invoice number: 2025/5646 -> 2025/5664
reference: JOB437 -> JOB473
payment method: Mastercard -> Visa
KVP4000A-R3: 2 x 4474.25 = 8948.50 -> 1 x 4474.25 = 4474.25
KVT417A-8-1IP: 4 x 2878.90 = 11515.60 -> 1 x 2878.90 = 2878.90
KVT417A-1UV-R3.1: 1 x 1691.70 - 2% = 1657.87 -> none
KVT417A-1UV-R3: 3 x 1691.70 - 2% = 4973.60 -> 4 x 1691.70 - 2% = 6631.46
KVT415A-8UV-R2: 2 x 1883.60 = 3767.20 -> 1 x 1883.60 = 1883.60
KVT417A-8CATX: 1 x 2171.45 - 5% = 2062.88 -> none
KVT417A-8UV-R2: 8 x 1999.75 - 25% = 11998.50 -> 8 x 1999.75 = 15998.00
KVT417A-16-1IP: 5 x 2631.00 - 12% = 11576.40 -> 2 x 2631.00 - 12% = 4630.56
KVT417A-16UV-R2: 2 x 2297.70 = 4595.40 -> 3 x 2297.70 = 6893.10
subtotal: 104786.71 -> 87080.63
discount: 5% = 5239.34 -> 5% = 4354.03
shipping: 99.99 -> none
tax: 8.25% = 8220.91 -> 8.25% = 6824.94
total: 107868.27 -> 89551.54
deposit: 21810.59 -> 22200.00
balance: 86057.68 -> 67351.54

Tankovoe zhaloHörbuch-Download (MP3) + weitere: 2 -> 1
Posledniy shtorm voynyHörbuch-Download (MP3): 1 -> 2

***

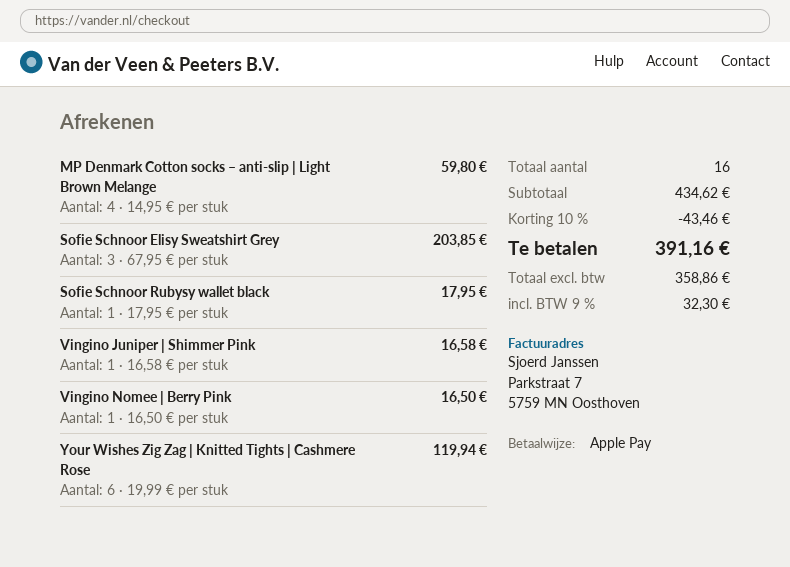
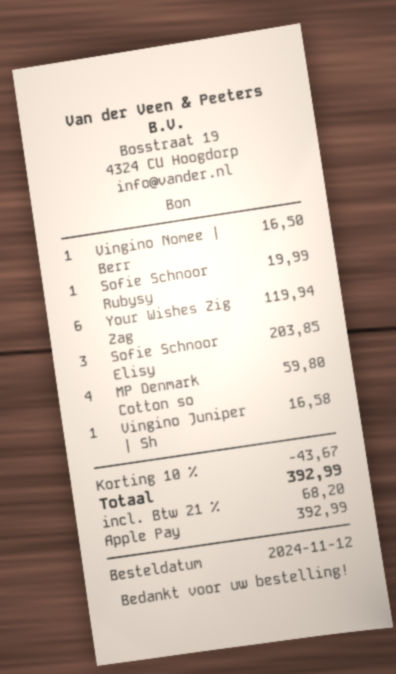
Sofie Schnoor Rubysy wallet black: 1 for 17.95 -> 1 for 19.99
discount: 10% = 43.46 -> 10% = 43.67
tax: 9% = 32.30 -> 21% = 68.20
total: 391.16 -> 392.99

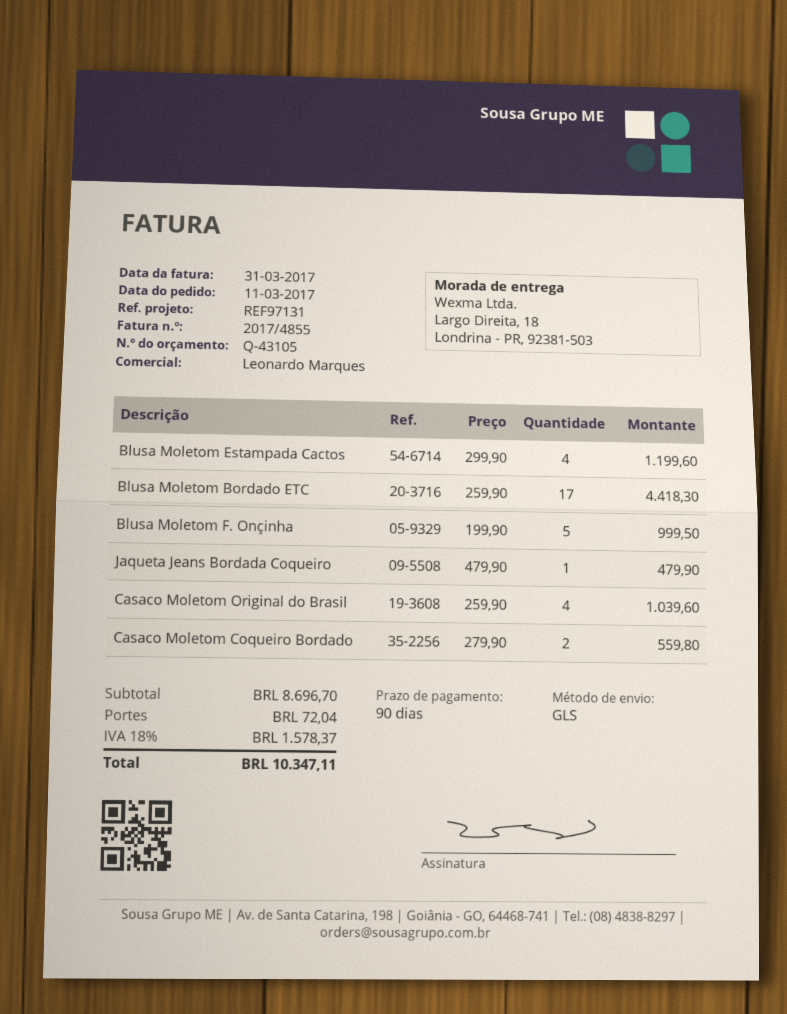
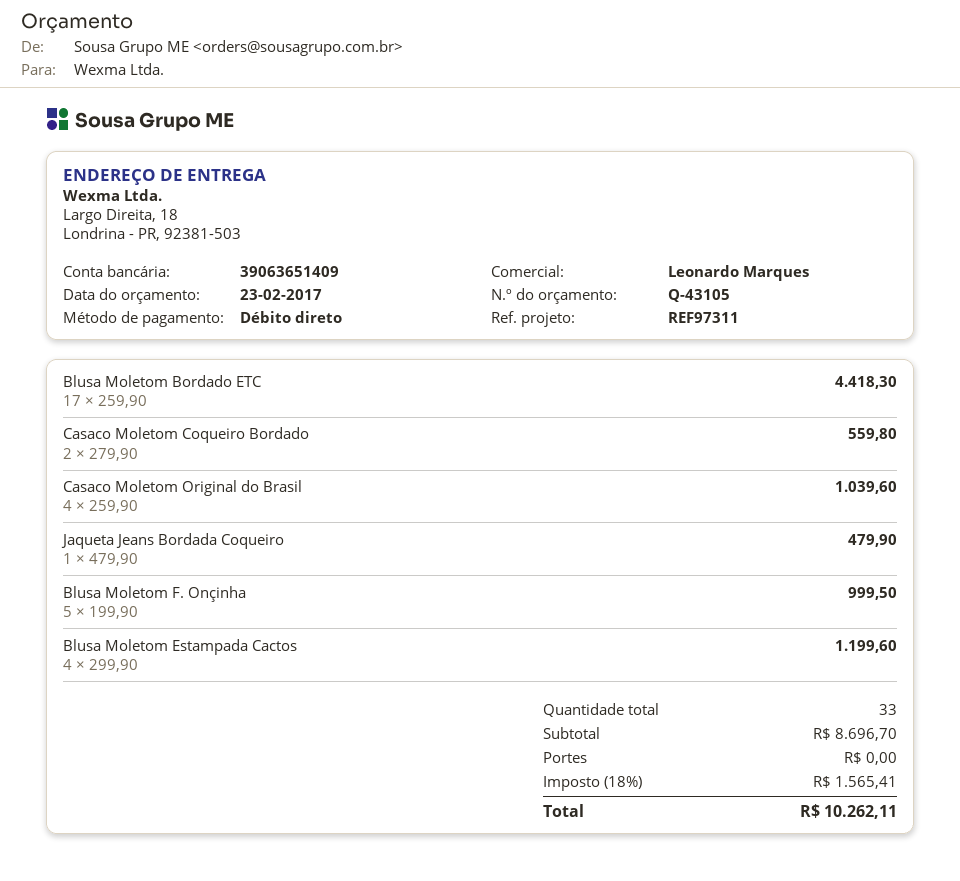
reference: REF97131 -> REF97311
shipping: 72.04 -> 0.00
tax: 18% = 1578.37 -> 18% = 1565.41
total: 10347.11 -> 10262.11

***

Look above for the line containing "KVT417A-16UV-R2: 2 x". Output from there through the line containing "Posledniy shtorm voynyHörbuch-Download", exactly and inclusively.

Expected output:
KVT417A-16UV-R2: 2 x 2297.70 = 4595.40 -> 3 x 2297.70 = 6893.10
subtotal: 104786.71 -> 87080.63
discount: 5% = 5239.34 -> 5% = 4354.03
shipping: 99.99 -> none
tax: 8.25% = 8220.91 -> 8.25% = 6824.94
total: 107868.27 -> 89551.54
deposit: 21810.59 -> 22200.00
balance: 86057.68 -> 67351.54

Tankovoe zhaloHörbuch-Download (MP3) + weitere: 2 -> 1
Posledniy shtorm voynyHörbuch-Download (MP3): 1 -> 2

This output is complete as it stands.